Las bromas se hacen presentes este 28 de diciembre, pues se conmemora el Día de los Santos Inocentes; sin embargo, su origen en el relato bíblico recuerda una de las escenas más crueles a partir del nacimiento de Jesucristo: la matanza de los niños menores de dos años en Belén.
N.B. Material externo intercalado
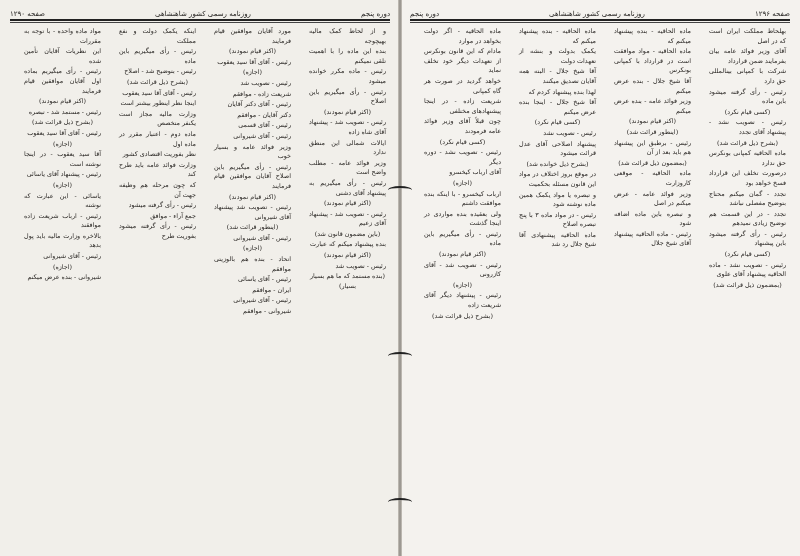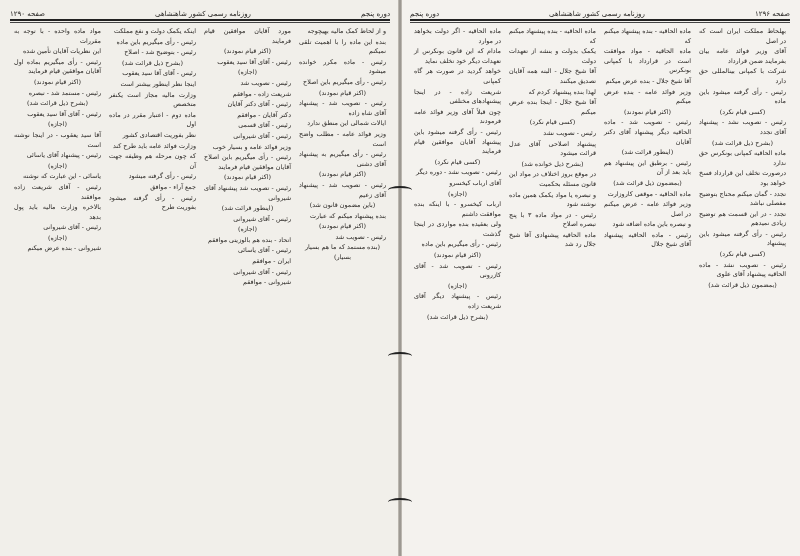--- a/index.html
+++ b/index.html
@@ -7,21 +7,21 @@
   .spread{position:absolute;inset:0;display:flex;flex-direction:row-reverse;}
   .page{position:relative;width:400px;height:556px;box-sizing:border-box;padding:6px 10px 0 10px;}
   .page.right{background:#f4f2ee;}
   .page.left{background:#f1efea;}
   .gutter{position:absolute;left:398px;top:0;width:4px;height:556px;background:linear-gradient(90deg,#c9c5bd,#8e8a84,#c9c5bd);}
   .staple{position:absolute;left:388px;width:24px;height:6px;border-top:2px solid #222;border-radius:50% 50% 0 0;}
   .header{display:flex;direction:rtl;justify-content:space-between;align-items:flex-end;font-size:7px;height:12px;border-bottom:2px solid #222;padding-bottom:1px;}
   .header .title{flex:1;text-align:center;}
   .rule2{border-bottom:1px solid #444;margin-top:1px;}
   .cols{display:flex;direction:rtl;gap:0;height:520px;margin-top:4px;}
-  .col{flex:1;direction:rtl;text-align:justify;font-size:6.4px;line-height:9.6px;padding:0 4px;overflow:hidden;color:#2a2724;}
+  .col{flex:1;direction:rtl;text-align:justify;font-size:6.4px;line-height:9.6px;padding:0 4px;overflow:hidden;color:#2a2724;margin-left:10px;}
   .col p{margin:0 0 1px 0;}
   .col .center{text-align:center;}
 </style>
 </head>
 <body>
 
 <div class="spread">
 
   <div class="page right">
     <div class="header">
@@ -47,21 +47,20 @@
           <p class="center">(کسی قیام نکرد)</p>
           <p>رئیس - تصویب نشد - ماده الحاقیه پیشنهاد آقای علوی</p>
           <p class="center">(بمضمون ذیل قرائت شد)</p>
         </div>
       <div class="col">
           <p>ماده الحاقیه - بنده پیشنهاد میکنم که</p>
           <p>ماده الحاقیه - مواد موافقت است در قرارداد با کمپانی بونکرس</p>
           <p>آقا شیخ جلال - بنده عرض میکنم</p>
           <p>وزیر فوائد عامه - بنده عرض میکنم</p>
           <p class="center">(اکثر قیام نمودند)</p>
-          <p>رئیس - تصویب شد - ماده الحاقیه دیگر پیشنهاد آقای دکتر آقایان</p>
           <p class="center">(اینطور قرائت شد)</p>
           <p>رئیس - برطبق این پیشنهاد هم باید بعد از آن</p>
           <p class="center">(بمضمون ذیل قرائت شد)</p>
           <p>ماده الحاقیه - موقعی کاروزارت</p>
           <p>وزیر فوائد عامه - عرض میکنم در اصل</p>
           <p>و تبصره باین ماده اضافه شود</p>
           <p>رئیس - ماده الحاقیه پیشنهاد آقای شیخ جلال</p>
         </div>
       <div class="col">
           <p>ماده الحاقیه - بنده پیشنهاد میکنم که</p>
@@ -77,21 +76,20 @@
           <p>و تبصره یا مواد یکمک همین ماده نوشته شود</p>
           <p>رئیس - در مواد ماده ۳ با پنج تبصره اصلاح</p>
           <p>ماده الحاقیه پیشنهادی آقا شیخ جلال رد شد</p>
         </div>
       <div class="col">
           <p>ماده الحاقیه - اگر دولت بخواهد در موارد</p>
           <p>مادام که این قانون بونکرس از تعهدات دیگر خود تخلف نماید</p>
           <p>خواهد گردید در صورت هر گاه کمپانی</p>
           <p>شریعت زاده - در اینجا پیشنهادهای مختلفی</p>
           <p>چون قبلاً آقای وزیر فوائد عامه فرمودند</p>
-          <p>رئیس - رأی گرفته میشود باین پیشنهاد آقایان موافقین قیام فرمایند</p>
           <p class="center">(کسی قیام نکرد)</p>
           <p>رئیس - تصویب نشد - دوره دیگر</p>
           <p>آقای ارباب کیخسرو</p>
           <p class="center">(اجازه)</p>
           <p>ارباب کیخسرو - با اینکه بنده موافقت داشتم</p>
           <p>ولی بعقیده بنده مواردی در اینجا گذشت</p>
           <p>رئیس - رأی میگیریم باین ماده</p>
           <p class="center">(اکثر قیام نمودند)</p>
           <p>رئیس - تصویب شد - آقای کازرونی</p>
           <p class="center">(اجازه)</p>
@@ -173,21 +171,21 @@
           <p>رئیس - رأی میگیریم بماده اول آقایان موافقین قیام فرمایند</p>
           <p class="center">(اکثر قیام نمودند)</p>
           <p>رئیس - مستمد شد - تبصره</p>
           <p class="center">(بشرح ذیل قرائت شد)</p>
           <p>رئیس - آقای آقا سید یعقوب</p>
           <p class="center">(اجازه)</p>
           <p>آقا سید یعقوب - در اینجا نوشته است</p>
           <p>رئیس - پیشنهاد آقای یاسائی</p>
           <p class="center">(اجازه)</p>
           <p>یاسائی - این عبارت که نوشته</p>
-          <p>رئیس - آقای شریعت زاده موافقند</p>
+          <p>رئیس - ارباب شریعت زاده موافقند</p>
           <p>بالاخره وزارت مالیه باید پول بدهد</p>
           <p>رئیس - آقای شیروانی</p>
           <p class="center">(اجازه)</p>
           <p>شیروانی - بنده عرض میکنم</p>
         </div>
     </div>
   </div>
 </div>
 
 <div class="gutter"></div>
Este episodio evangélico da muestra de “cómo la sed de poder puede incitar a delitos atroces”, sostiene el párroco de la iglesia de Candelaria de Copoya, Roberto García Solar.
Historia
“Vayan y averigüen acerca de ese niño, cuando lo encuentren regresan y me lo informan para ir yo también a adorarlo”, fueron las palabras recubiertas de mentiras que dijo Herodes en su encuentro con los reyes del Oriente que buscaban al nuevo rey de Israel.
Las profecías, según el Evangelio de Mateo, relatan la matanza cuando Herodes llamó a los sumos sacerdotes para preguntarles en qué sitio exacto iba a nacer el rey de Israel, al que habían anunciado los profetas. Quienes les relataron las palabras del profeta Miqueas: “Belén, no eres la menor entre las ciudades de Judá, porque de ti saldrá el jefe que será el pastor de mi pueblo de Israel”.
Los magos se fueron a Belén, encontraron a Jesús; lo adoraron y le ofrecieron sus regalos. Y en sueños recibieron el aviso divino de que no volvieran a Jerusalén y regresaron a sus países por otros caminos.
Eso enojó a Herodes, que sitió a la ciudad de Belén y mandó a matar a todo niño y niña que fueran menores de dos años, para asegurarse de acabar con la vida del destinado a ser el “rey de reyes”.
Significado
“Se ha ido desdibujando y ridiculizando por causa del mundo que pregona ser laico y, en ocasiones, por la falta de respeto por lo religioso”, opinó el párroco acerca de las costumbres actuales que rodean este día.
Determinó que lo que la Iglesia venera es a los primeros mártires de los siglos, a quienes se les quitó la vida después de la venida de Cristo al mundo.
Sostuvo que lo ocurrido es una “trágica historia” que se repite con nuevos personajes: nuevas víctimas, nuevos “Herodes”, que determinan la muerte, “no solo de niños cuando aún están en el vientre materno, sino también de jóvenes y adultos”.
García Solar recordó las palabras del papa Francisco, a que en estas fechas se debe proteger la inocencia de los pequeños de quienes pueden ser los “nuevos Herodes”, y el escuchar, hacer conciencia y “orar por el llanto y lamento de las madres que pierden a sus hijos en las guerras por la prostitución, el secuestro y la explicación”.